Ps.: I am aware of the option hard_line_breaks, but that only adds \\ between the two first lines, and does not actually preserve my line breaks.

Update
Since pandoc 1.16, this is possible:
pandoc --wrap=preserve
Old answer
Since Pandoc converts the Markdown to an AST-like internal representation, your non-semantic linebreaks are lost. So what you're looking for is not possible without some custom scripting (like using --no-wrap and then processing the output by inserting a line-break wherever there is a dot followed by a space).
However, you can use the --columns NUMBER options to specify the number of characters on each line. So you won't have a sentence per line, but NUMBER of characters per line.

A much simpler solution would be to add two spaces after "...something.". This will add a manual line break (the method is mentioned in the Pandoc Manual).
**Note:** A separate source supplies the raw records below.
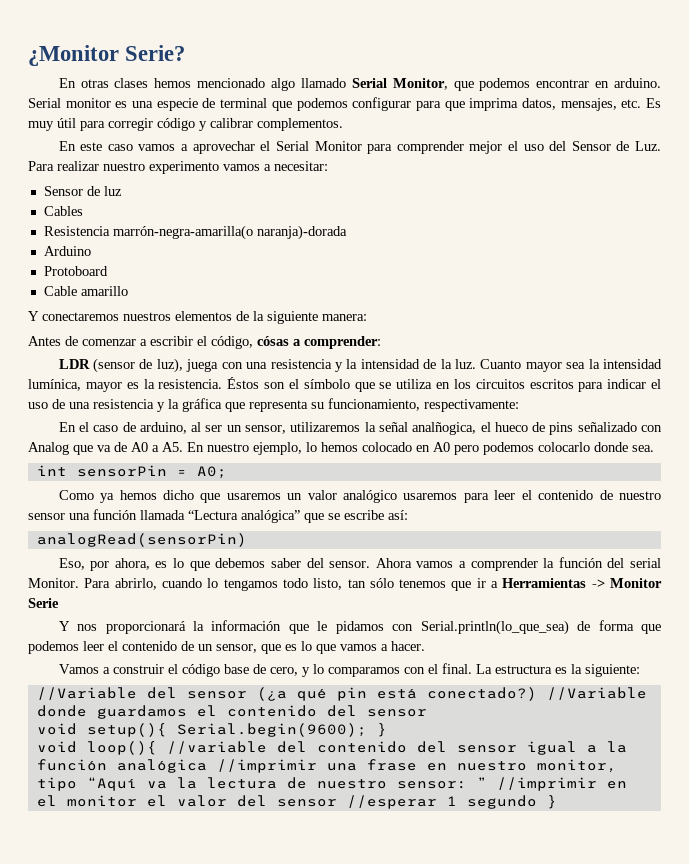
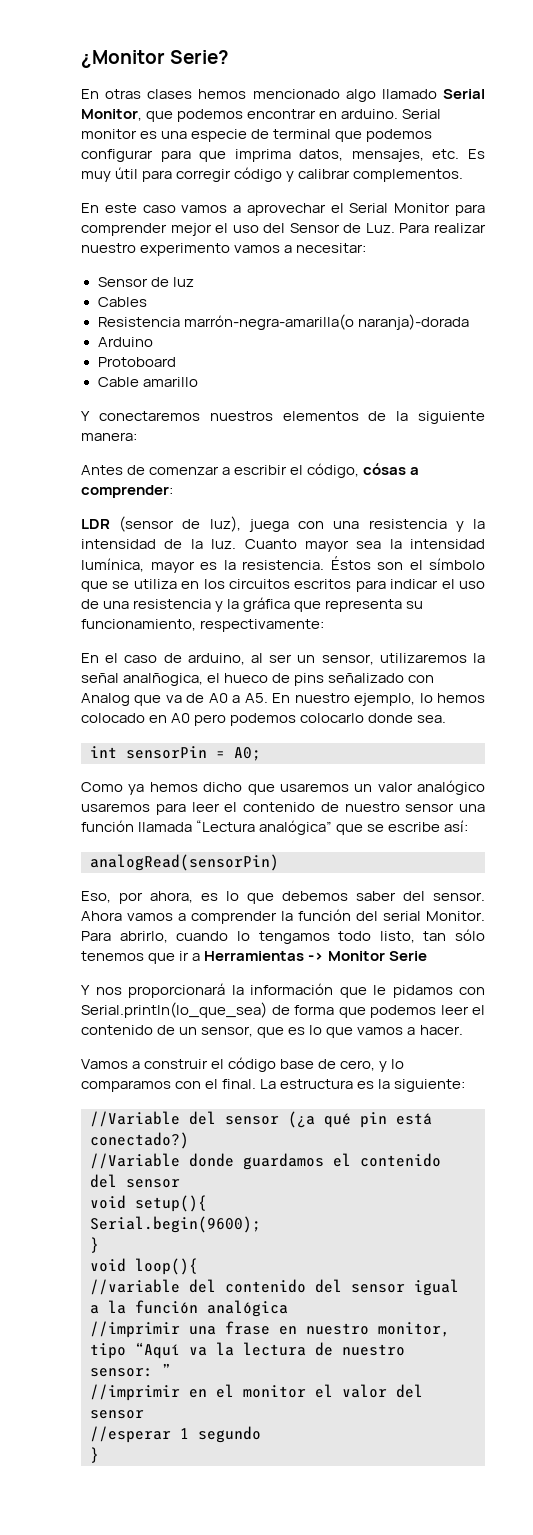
(537, 694) none -> (189, 1140) //
(167, 730) none -> (207, 1203) //
(367, 730) none -> (261, 1224) //
(157, 748) none -> (198, 1266) //
(207, 766) none -> (288, 1308) //
(487, 782) none -> (171, 1369) //
(337, 803) none -> (144, 1414) //
(537, 802) none -> (261, 1434) //

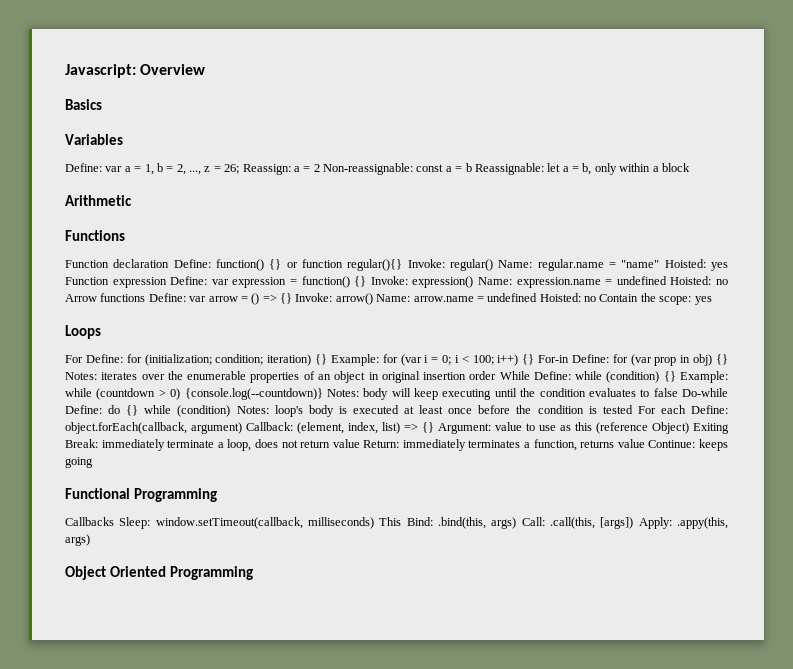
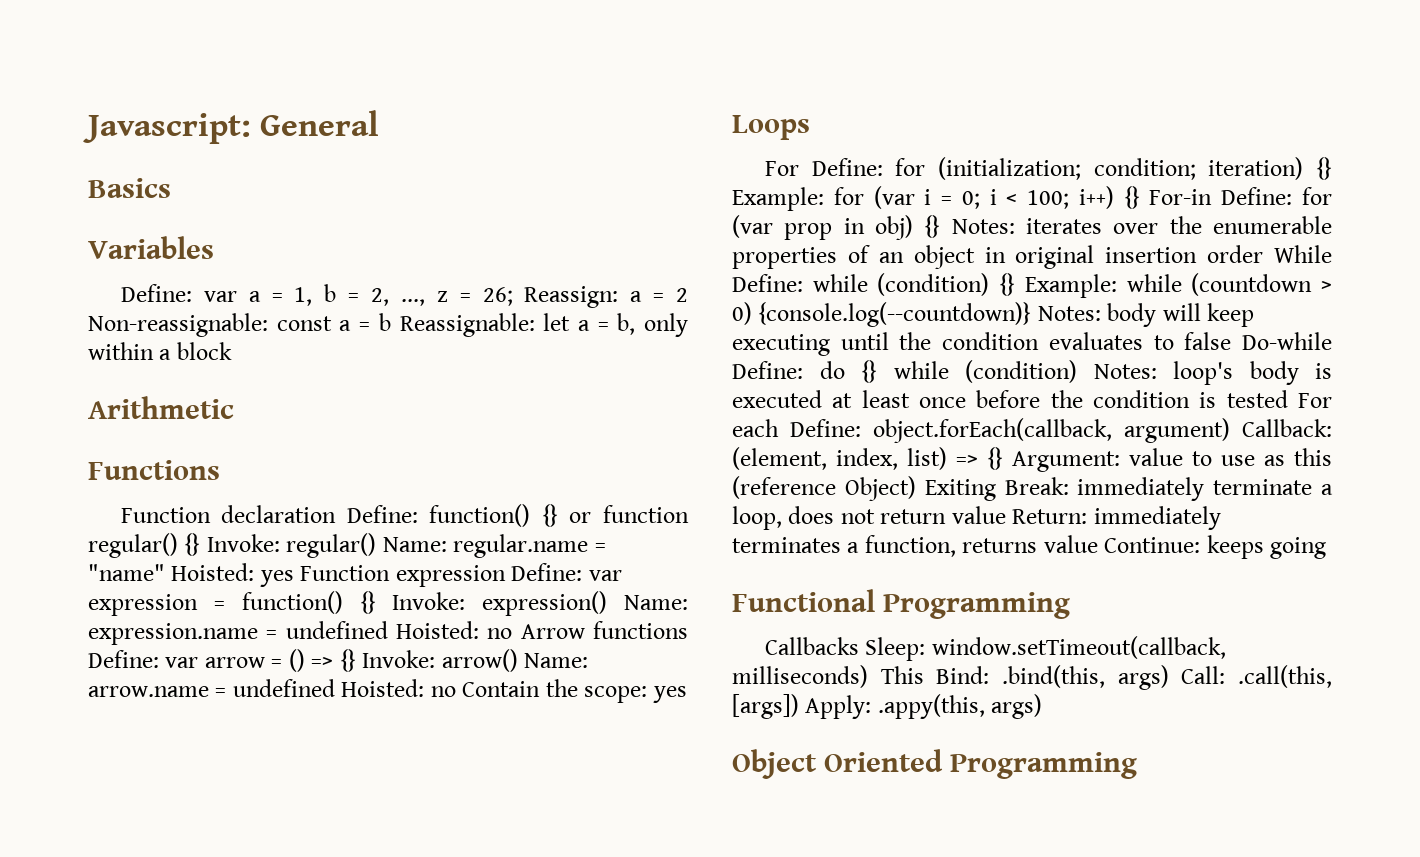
[140,64,206,75] Overview -> [260,110,380,136] General
[347,259,403,271] regular(){} -> [88,533,201,558] regular() {}

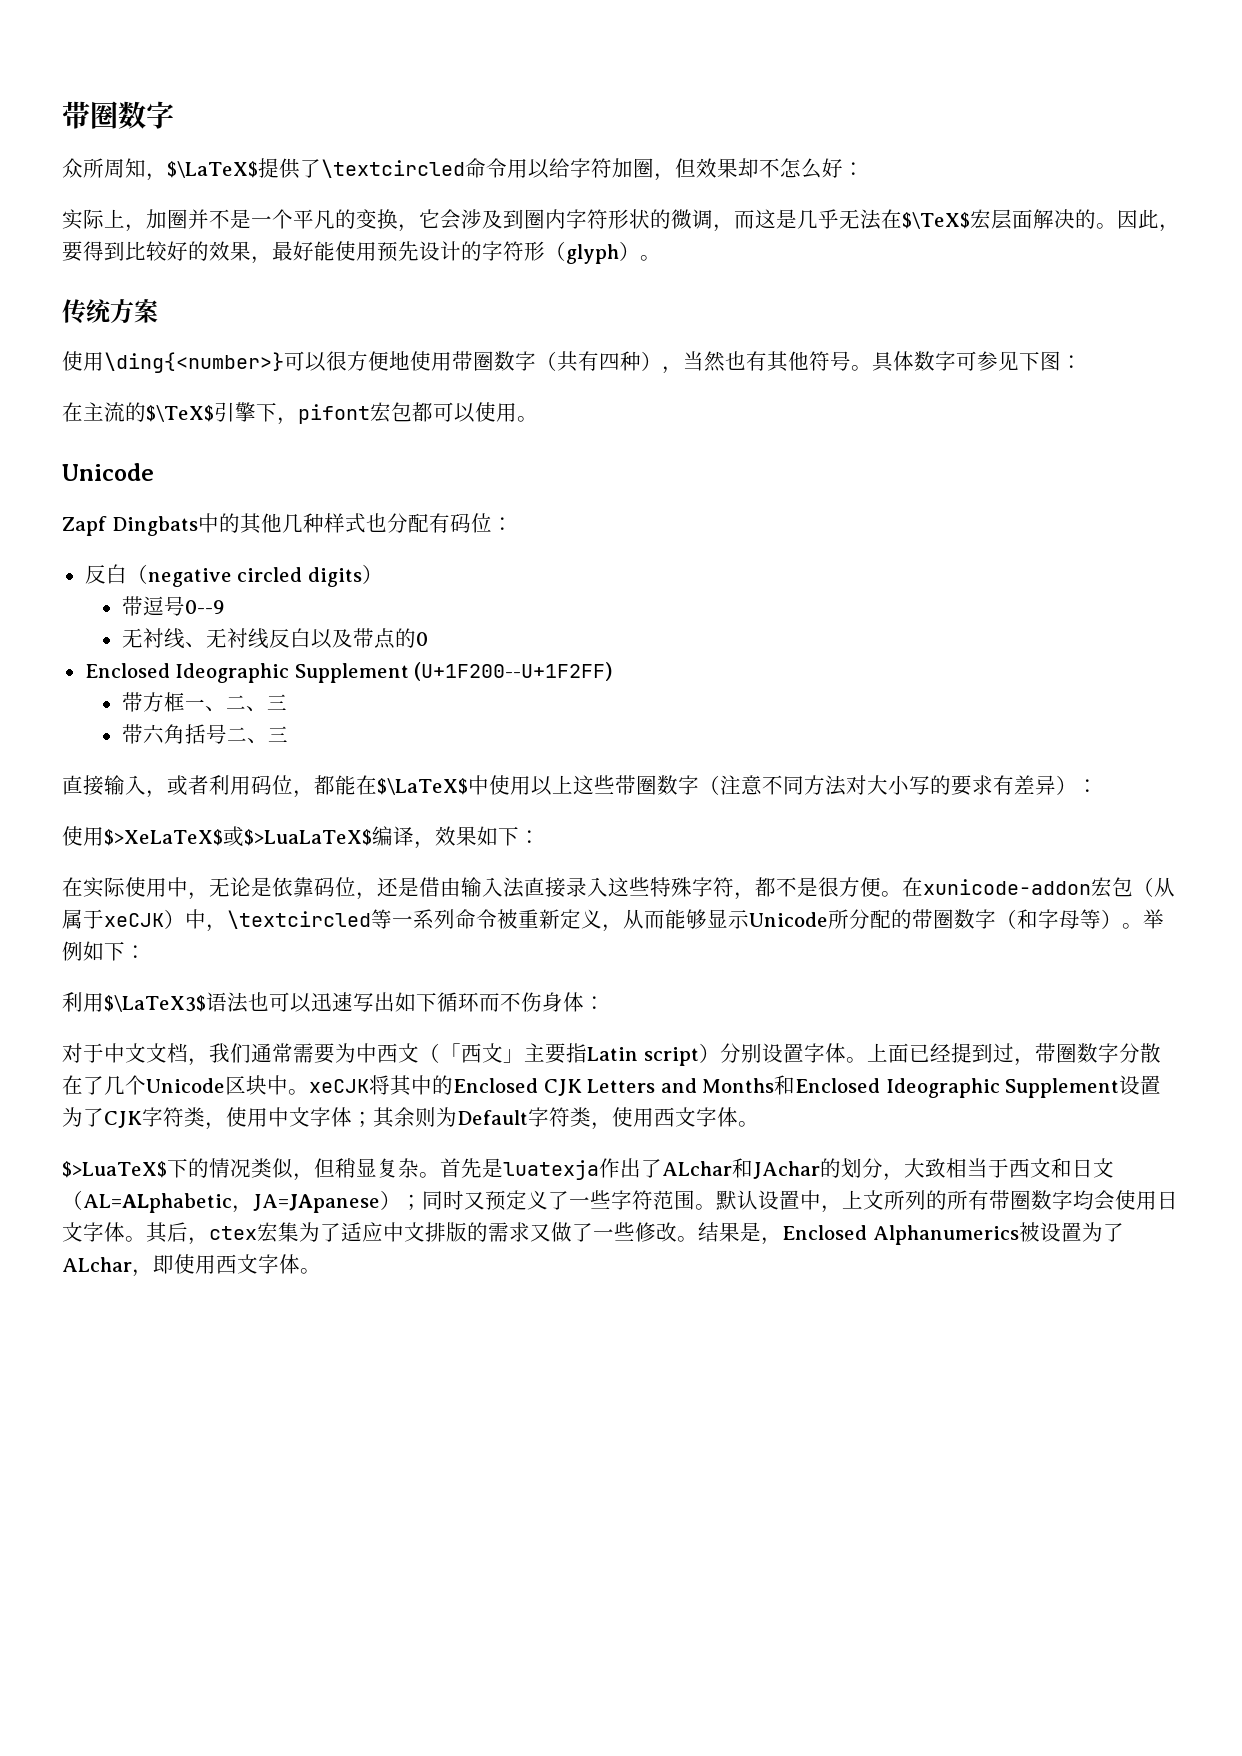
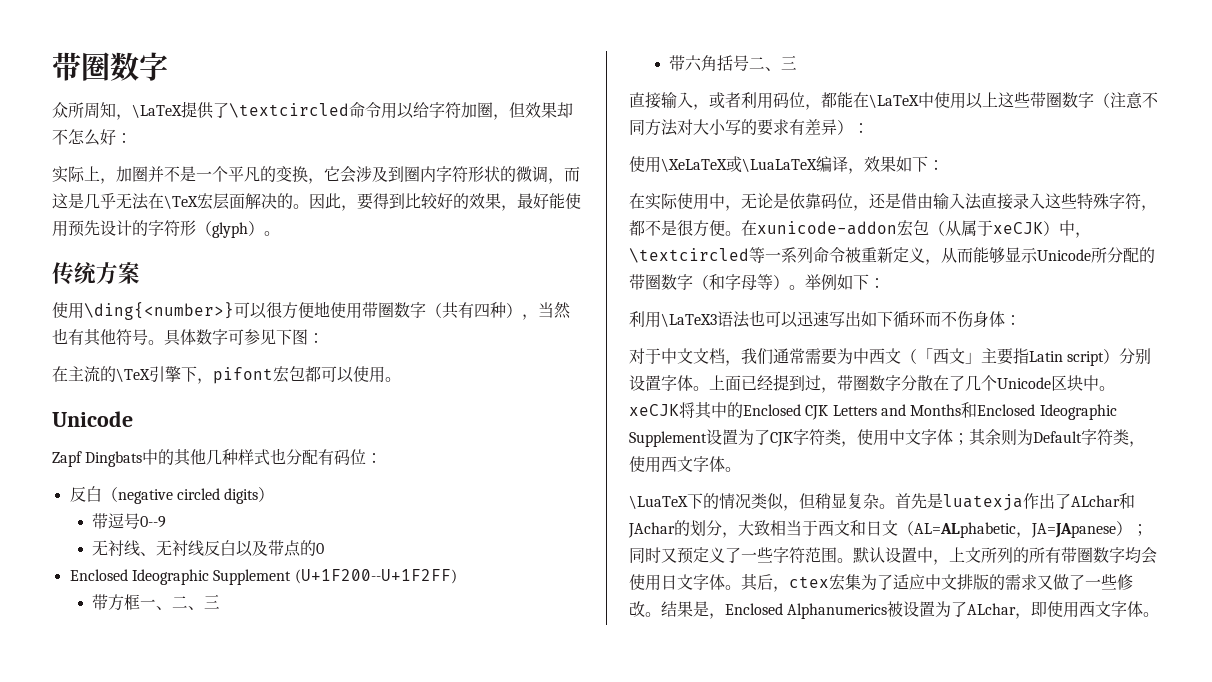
[167,161,258,178] $\LaTeX$ -> [132,104,182,118] \LaTeX
[902,212,970,229] $\TeX$ -> [164,195,198,209] \TeX
[146,405,214,422] $\TeX$ -> [116,368,150,382] \TeX
[377,778,468,795] $\LaTeX$ -> [869,94,919,108] \LaTeX
[104,826,372,847] $>XeLaTeX$或$>LuaLaTeX$ -> [661,156,817,173] \XeLaTeX或\LuaLaTeX
[104,995,206,1012] $\LaTeX3$ -> [661,313,717,327] \LaTeX3
[62,1161,167,1178] $>LuaTeX$ -> [629,495,688,509] \LuaTeX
I figured out another way to address this problem – which is to not change the original *.mds (under version control), but to simply read them in and to have them "pandoced" when building the PDF.
Here's how:
Some markdown.md in project root:
Happy one-sentence-per-line **markdown** stuff.
And another line – makes for clear git diffs!
And some latexify.tex in project root:
\documentclass{article}
\begin{document}
\immediate\write18{pandoc markdown.md -t latex -o tmp.tex}
\input{tmp.tex}
\end{document}
Works just dandy if you have some markdown components in a latex project, e.g. github READMEs or sth.
Requires no special package, but compilation with shell-escape enabled.

Related

pandoc .md to .docx conversion: preserving original linebreaks

I'm converting a simple markdown file to docx. I would like the output not to wrap lines.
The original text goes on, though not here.